The property didn’t get the EPC they’d hoped for.
 

slackjawedyokel

Member
Mixed Farmer
Location
Northumberland
No one forces anyone to become a landlord
Well that is strictly true, but it is a very narrow and simplistic way of looking at it. Certainly anyone going on a landlord forum saying “Help-I’m an accidental landlord” will get shot down in flames.
The way I see it, there are three main routes into becoming a landlord:
1) Professional BTL landlords who view it as a business investment and who have done their sums.
2) Naive folks that inherit a property and often make a pigs ear if renting it out.
3) Farmers/landowners that have property with their land.
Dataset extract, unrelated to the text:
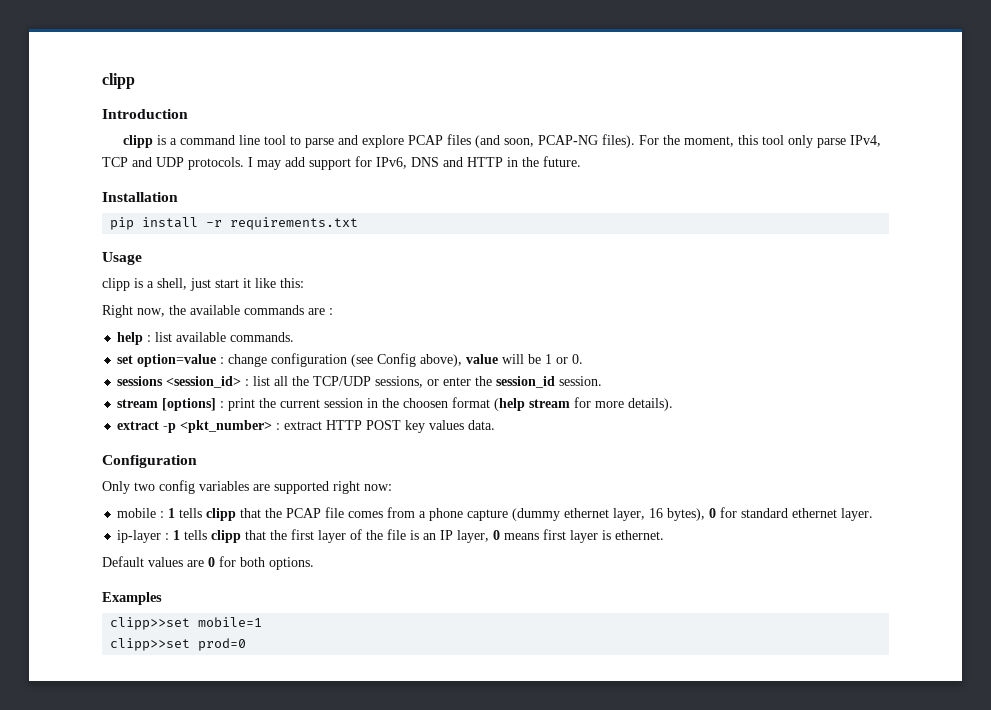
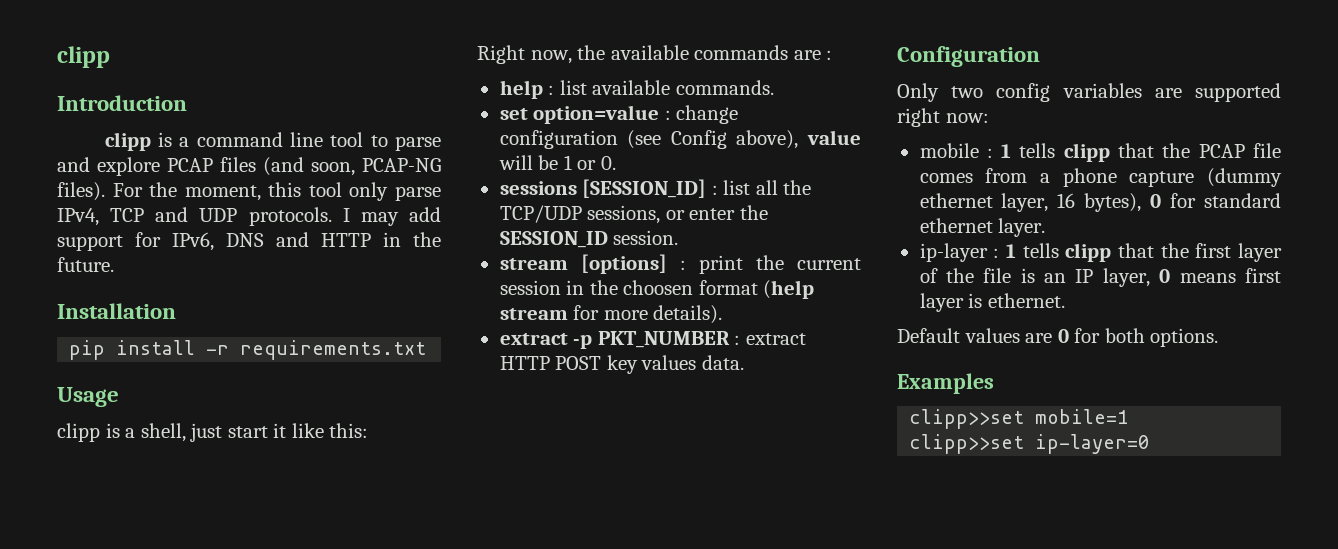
[166,376,242,388] <session_id> -> [582,179,707,198] [SESSION_ID]
[496,376,556,388] session_id -> [499,231,608,248] SESSION_ID
[180,420,273,433] <pkt_number> -> [597,331,730,348] PKT_NUMBER
[198,638,247,651] prod=0 -> [1035,434,1150,454] ip-layer=0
I’m in the 3 category having inherited the farm and two cottages about a decade ago. True no-one forced me to rent them out but the options at the time were limited. I dismissed the two main alternatives of selling them (they’re in the middle of the farm so that would be sowing long term problems, plus they are reliant on the farm for a private water supply) and doing holiday lets (I didn’t have the time to put the time into managing them while getting to grips with the business and doing both my own work and that which my Dad used to do). I suppose I could have gone for a fourth radical option of demolition, which I would have done over selling them, but at the time I could not have afforded to re-build them.
So letting them out was the only realistic option.

I’ve had three sets of tenants- one set that are currently still resident are model tenants; a fairly young couple that (I assume) want a modestly priced let while they save to buy.
I’ve also had two pairs of fairly difficult tenants.

I think that the removal of S21 will particularly affect farmers who are landlords because we are often in the position of living in close proximity to our tenants. We see them every day so if we don’t rub along ok then that can cause long-term problems (even anxiety and depression).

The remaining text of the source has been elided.